Чтение Конституции вершилось без сучка, без задоринки.
Её свидетели собрались в круг, и каждый продекламировал любимую статью из неё. 31-ю -- хором.
Пара полицейских поинтересовалась: «А что вы тут делаете?», -- и на цыпочках отошли в сторонку. Три автозака пустовали. Пустовала и площадь.
Никто не мешал чтению и слушанию самих себя. Всё организованно было чудесным образом. Ещё бы.
Когда за дело берётся Ира Яценко, обладающая даром лаконичного убеждения сомневающихся, собранных с округи Москвы, по-другому быть и не могло.
Слушатели нам не нужны. Закусив Макдональсом, мы обратимся через интернет к виртуальному народу, показав себя, читателей, на терминале компьютеров.
Сплотив себя с народом и народ с собой, мы совершим виртуальную революцию и согласно 31-й статьи Конституции наконец утвердим в своём отечестве право собираться мирно пешком, а не кататься в автозаках.
Я из другого мира, переброшен машиной времени сюда. Я не понимаю этот мир. Я здесь лишний. Есть такая категория в социальной истории России – «лишние люди».
Я им не нужен, а вот они мне нужны – надо же к чему-нибудь пристать, к кому-нибудь прислониться. Им не нужны знания, они хотят действовать, но не знают как – веды не читали.
И что-то нас объединяет – вражда, ненависть к тому, что мешает нам любить друг друга. Да вроде бы и любим, но эта любовь скоротечна – спотыкается об не так, не то, не такой…
Вчера меня любили, а сегодня, прочитав, разлюбят: не так, не то, не такой…
Смотрю на собравшихся. Я люблю читать лица. Научился этому искусству во времена бродяжничества по Руси, коллекционируя типажи, образы и сюжеты.
Вот Л. -- прекрасно плавает по поверхности мысли, но нырять не может.
А вот И. – глубоко ныряет и ещё лучше плавает, но на поверхности теряет ориентиры.
Или взять другую Л. – отлично владеет брасом, от которого не может избавиться, нырнув, но, вынырнув, кричит: «Тону, спасите!»
В. – непревзойденно владеет языком антиподов и готов утопить всех, кто не сопровождает своё плавание речитативом этого языка.
Т. – неплохо овладел всеми стилями водного спорта, но никак не в состоянии избавиться от преклонения перед тренером, что мешает ему самостоятельно участвовать в Олимпийских играх.
А кто я? Не ношу с собой зеркало, а то бы ответил. Но по привычке прибег к образу.
Вообразил вертикальную линию, нижняя точка – самый глупый, верхняя – самый умный. Куда бы поместил себя? Пожалуй, между средней точкой и верхней.
И тут же расхохотался: куда не помести – всё дурак из русских сказок, но без хеппи энда.
Что я пишу?! Никакого общественно-политического значения.
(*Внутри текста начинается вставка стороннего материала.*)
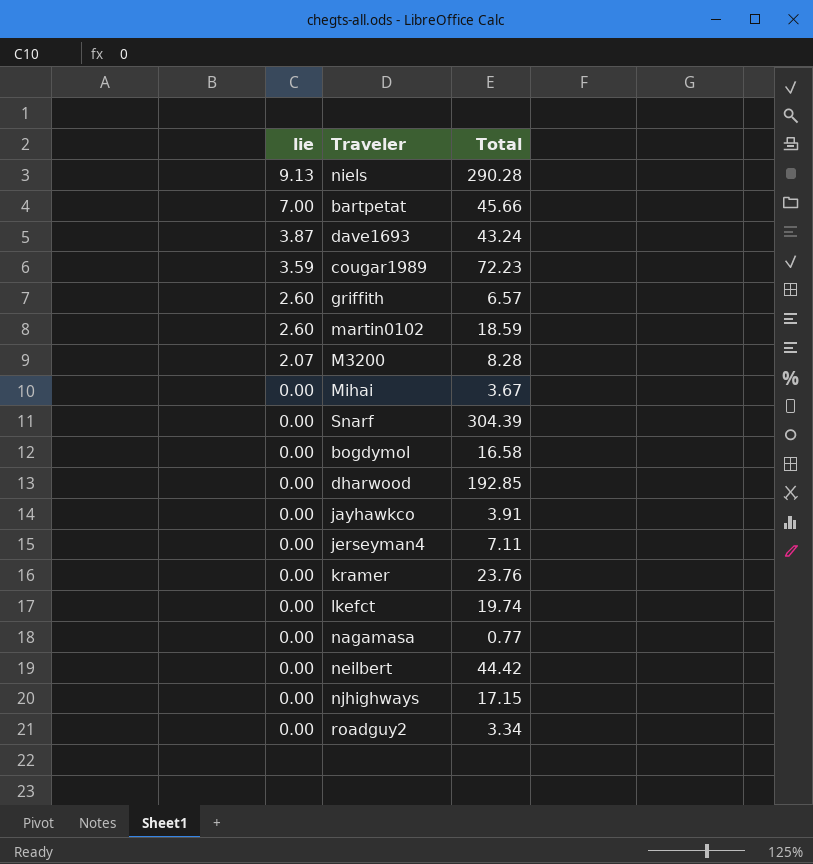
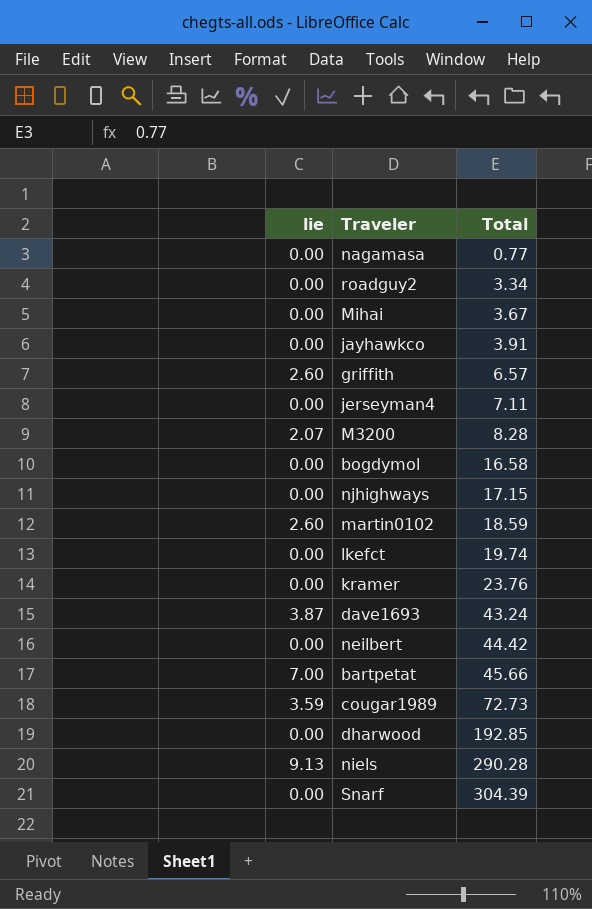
row order: lie descending -> Total ascending
cougar1989 | Total: 72.23 -> 72.73

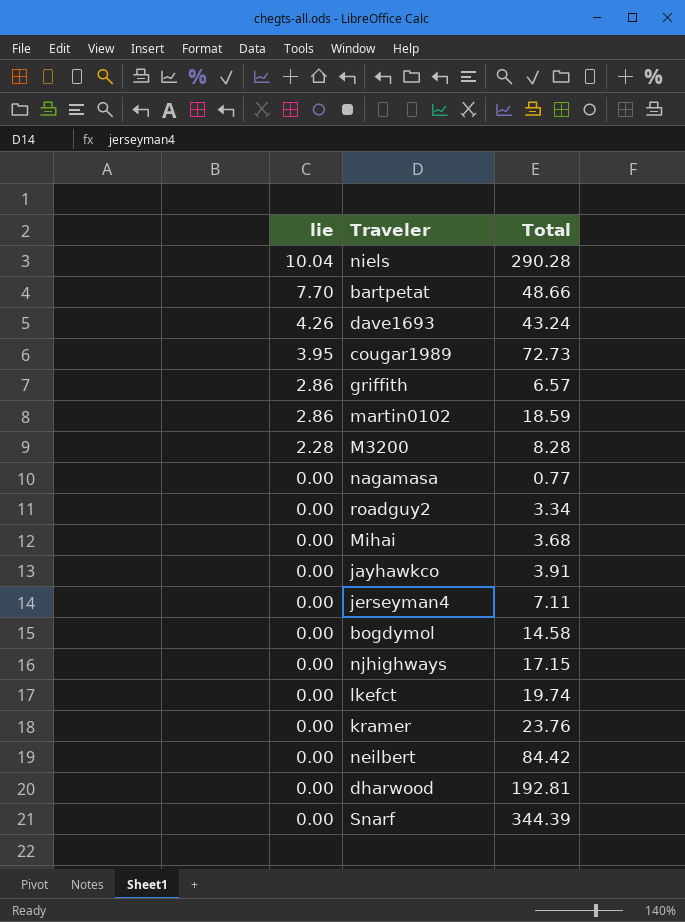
row order: Total ascending -> lie descending
niels | lie: 9.13 -> 10.04
bartpetat | lie: 7.00 -> 7.70
bartpetat | Total: 45.66 -> 48.66
dave1693 | lie: 3.87 -> 4.26
cougar1989 | lie: 3.59 -> 3.95
griffith | lie: 2.60 -> 2.86
martin0102 | lie: 2.60 -> 2.86
M3200 | lie: 2.07 -> 2.28
Mihai | Total: 3.67 -> 3.68
bogdymol | Total: 16.58 -> 14.58
neilbert | Total: 44.42 -> 84.42
dharwood | Total: 192.85 -> 192.81
Snarf | Total: 304.39 -> 344.39

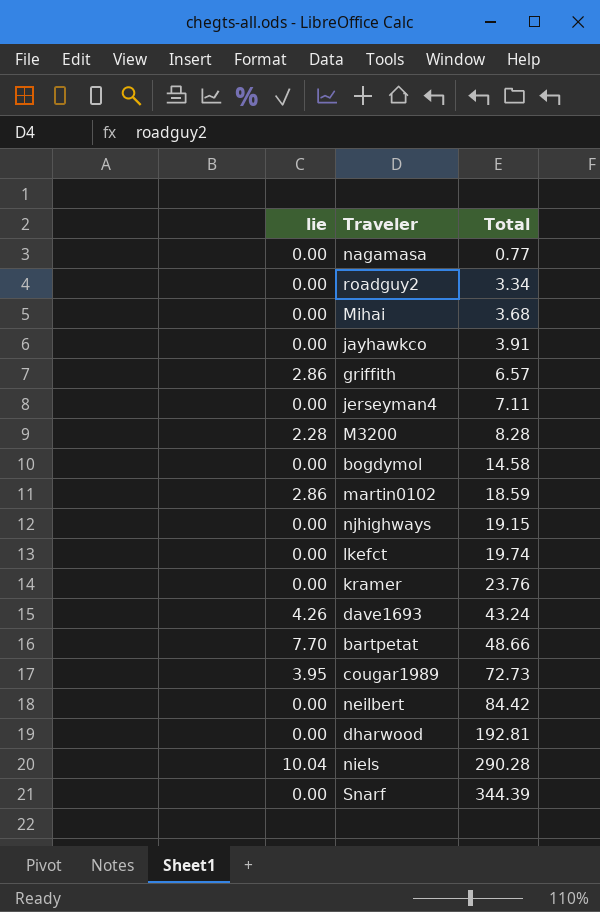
row order: lie descending -> Total ascending
njhighways | Total: 17.15 -> 19.15

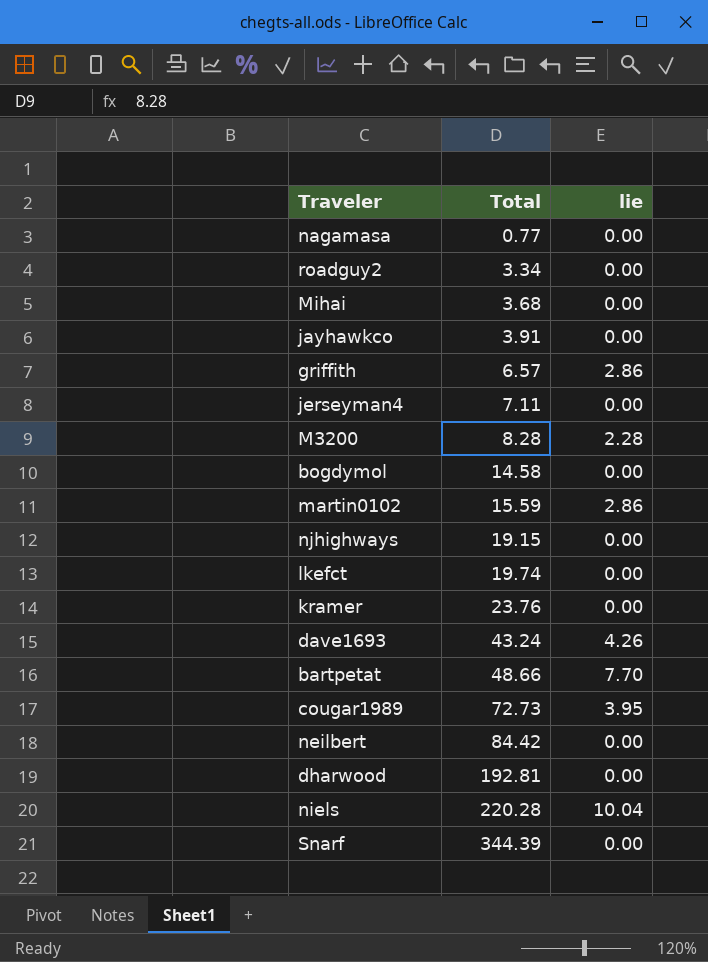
column lie | position: 1 -> 3
martin0102 | Total: 18.59 -> 15.59
niels | Total: 290.28 -> 220.28

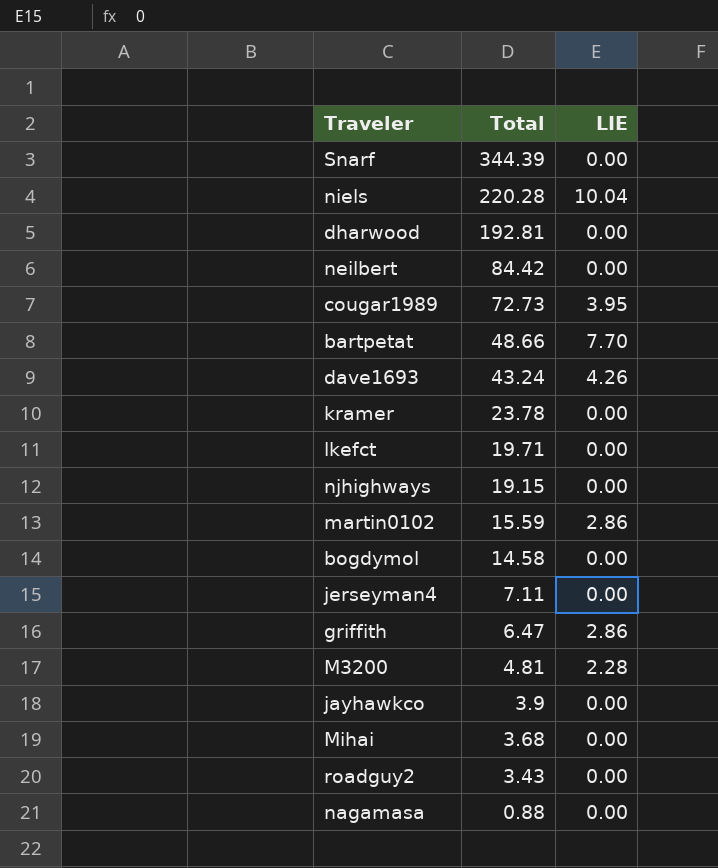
row order: Total ascending -> Total descending
column name: lie -> LIE
kramer | Total: 23.76 -> 23.78
lkefct | Total: 19.74 -> 19.71
griffith | Total: 6.57 -> 6.47
M3200 | Total: 8.28 -> 4.81
jayhawkco | Total: 3.91 -> 3.9
roadguy2 | Total: 3.34 -> 3.43
nagamasa | Total: 0.77 -> 0.88

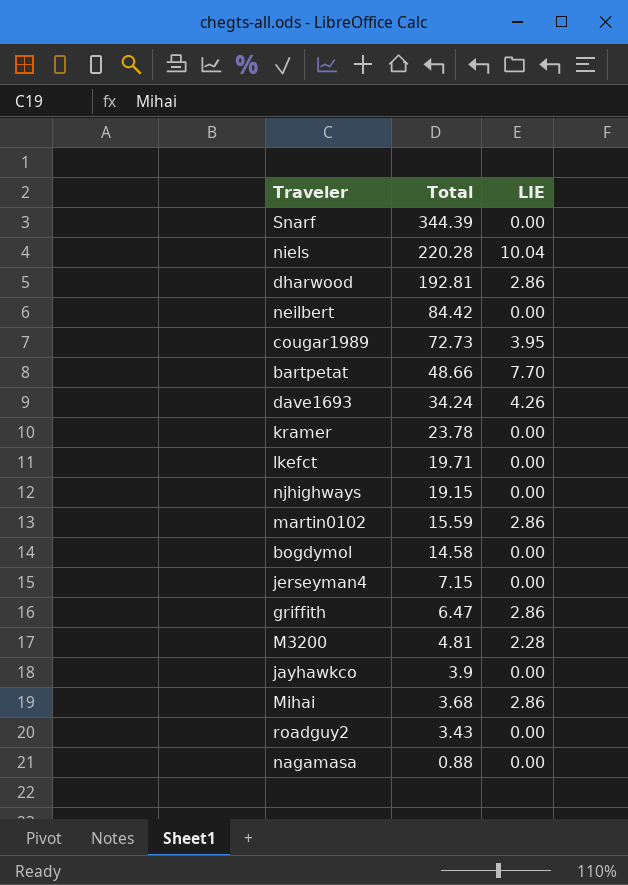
dharwood | LIE: 0.00 -> 2.86
dave1693 | Total: 43.24 -> 34.24
jerseyman4 | Total: 7.11 -> 7.15
Mihai | LIE: 0.00 -> 2.86

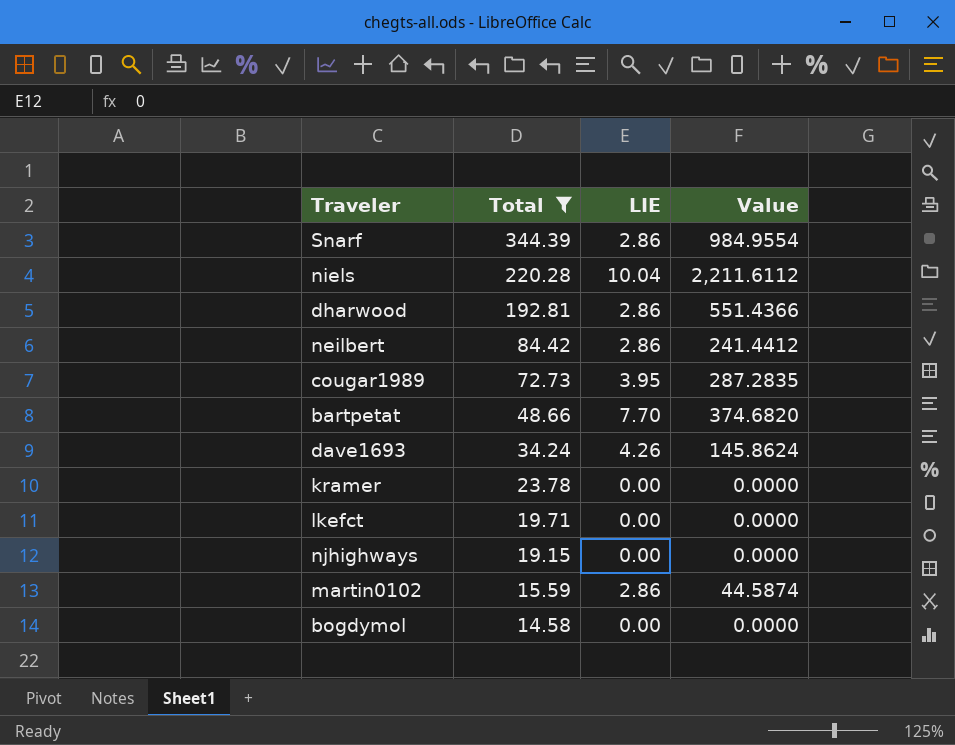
filter: none -> Total >= 14.58
column Value | formula: none -> [Total] * [LIE]
Snarf | LIE: 0.00 -> 2.86
neilbert | LIE: 0.00 -> 2.86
И действительно: когда это у нас индивидуальное сознание было элементом общественного.
В том мире, откуда я провалился в этот, ещё отвратительнее сущего, моё индивидуальное сознание вырабатывалось нелегально, избегая стола, на котором тебя шинкуют, как капусту, и оставляют закисать под спудом наваленного на тебя мёртвого груза камней.
Приходилось нырять, дабы быть незаметным, и ориентироваться, вынырнув, употребляя все стили плавания , избегая ограждённой дорожки, направляющей тебя к предписанному финишу.
Искусство ныряния и предопределило моё сознание, не согласующееся с общественным в этом плоском мире, в котором невозможно нырнуть, не размозжив голову.
Да и читать не станут – много слов. А если кто и прочитает – поставит диагноз.
Да и ладно. Пусть разлюбят, а я не перестану их любить. Потому что признаю, что разглядываю этот мир со своего, а из этого на него смотреть не умею.
Значит, я не прав, ошибаюсь, утратив естественный для меня взгляд на вещи, не находя в них смысла. Значит, не прав. Значит, и виртуальная революция возможна.
Приспособлюсь и к ней. И свидетелем Конституции буду. И бумажным плакатом воевать стану. И сплачивать виртуальный народ виртуальными словами не перестану.
Да просто мне горько, плохо мне – по глупости влез в чат. Оттого и написал. Не берите в голову.
Вот и ночь прошла. Скоро позвонит социальный работник, спросит, жив ли или пора хоронить? Даже не знаю, что ответить: виртуально жив или виртуально мёртв.